For centuries Kariye has served this relatively modest and straightforward purpose as well as fascinating the lovers of art.
The mosaics deal with the life of Christ and the Virgin Mary. Altogether, there are fiftyeight mosaics. They cover the outer walls of the narthex, inner narthex and the nave.
The thirty nine frescoes which decorate the parecclesion represent the
Resurrection and the life, The Last Judgement, Heaven and Hell, and the Mother of God as the bridge between Earth and Heaven.
The semi-dome of the apse is covered by
a famous frescoe, the Anastatis or Resurrection. It is one of the
masterpieces of Byzantine art and one of the greatest paintings in the world.
The great master artist who made the mosaics and painted the frescoes is unknown.
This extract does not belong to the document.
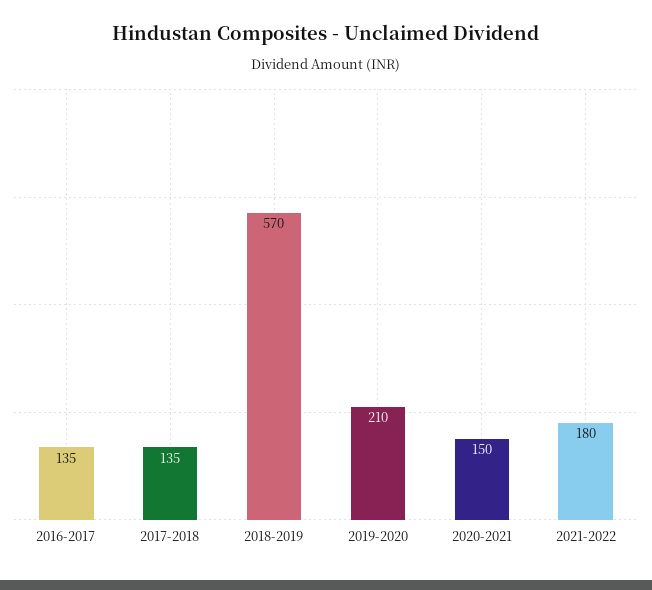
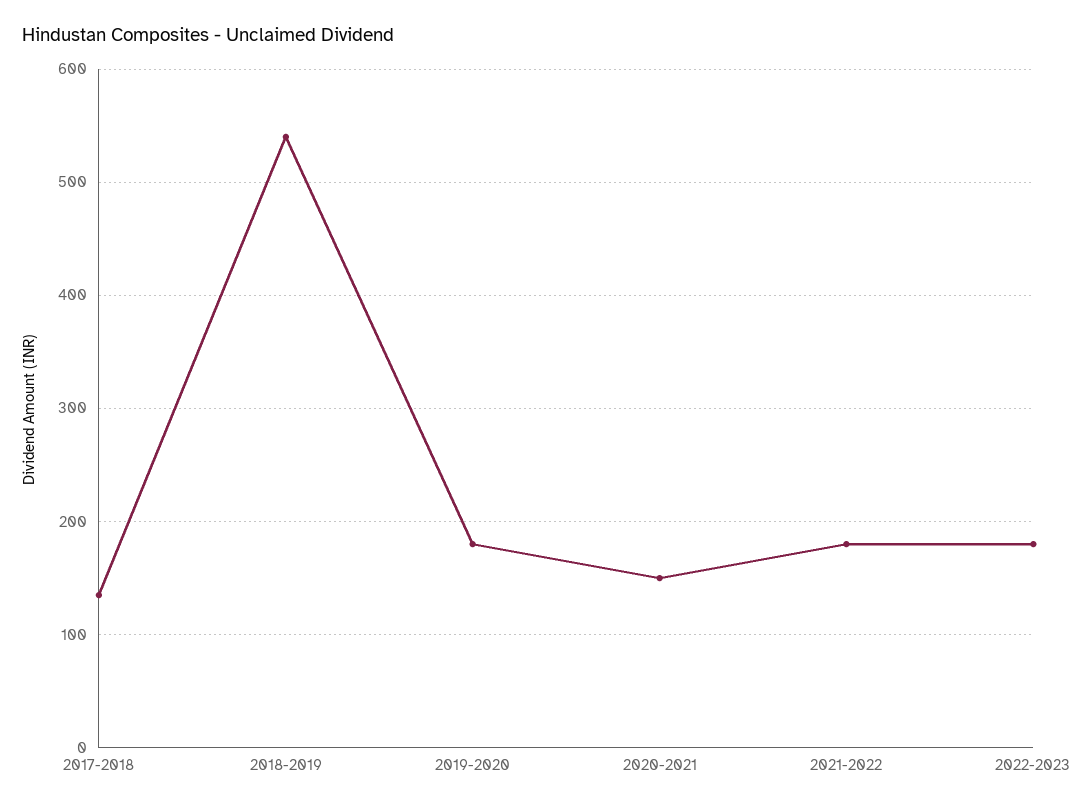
2016-2017: 135 -> none
2018-2019: 570 -> 540
2019-2020: 210 -> 180
2022-2023: none -> 180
Of the contributors to Kariye, Theodore Metochites is buried in the parecclesion. One of the four tombs belongs to him, and luckily, we can see his portrait in one of the niches.
Kariye has a very well prepared guide book including detailed information on the mosaics and frescoes, as well as, explanation on the history and architecture of the building. It is sold nearly in all information offices and at the bookstall near the entrance of the museum.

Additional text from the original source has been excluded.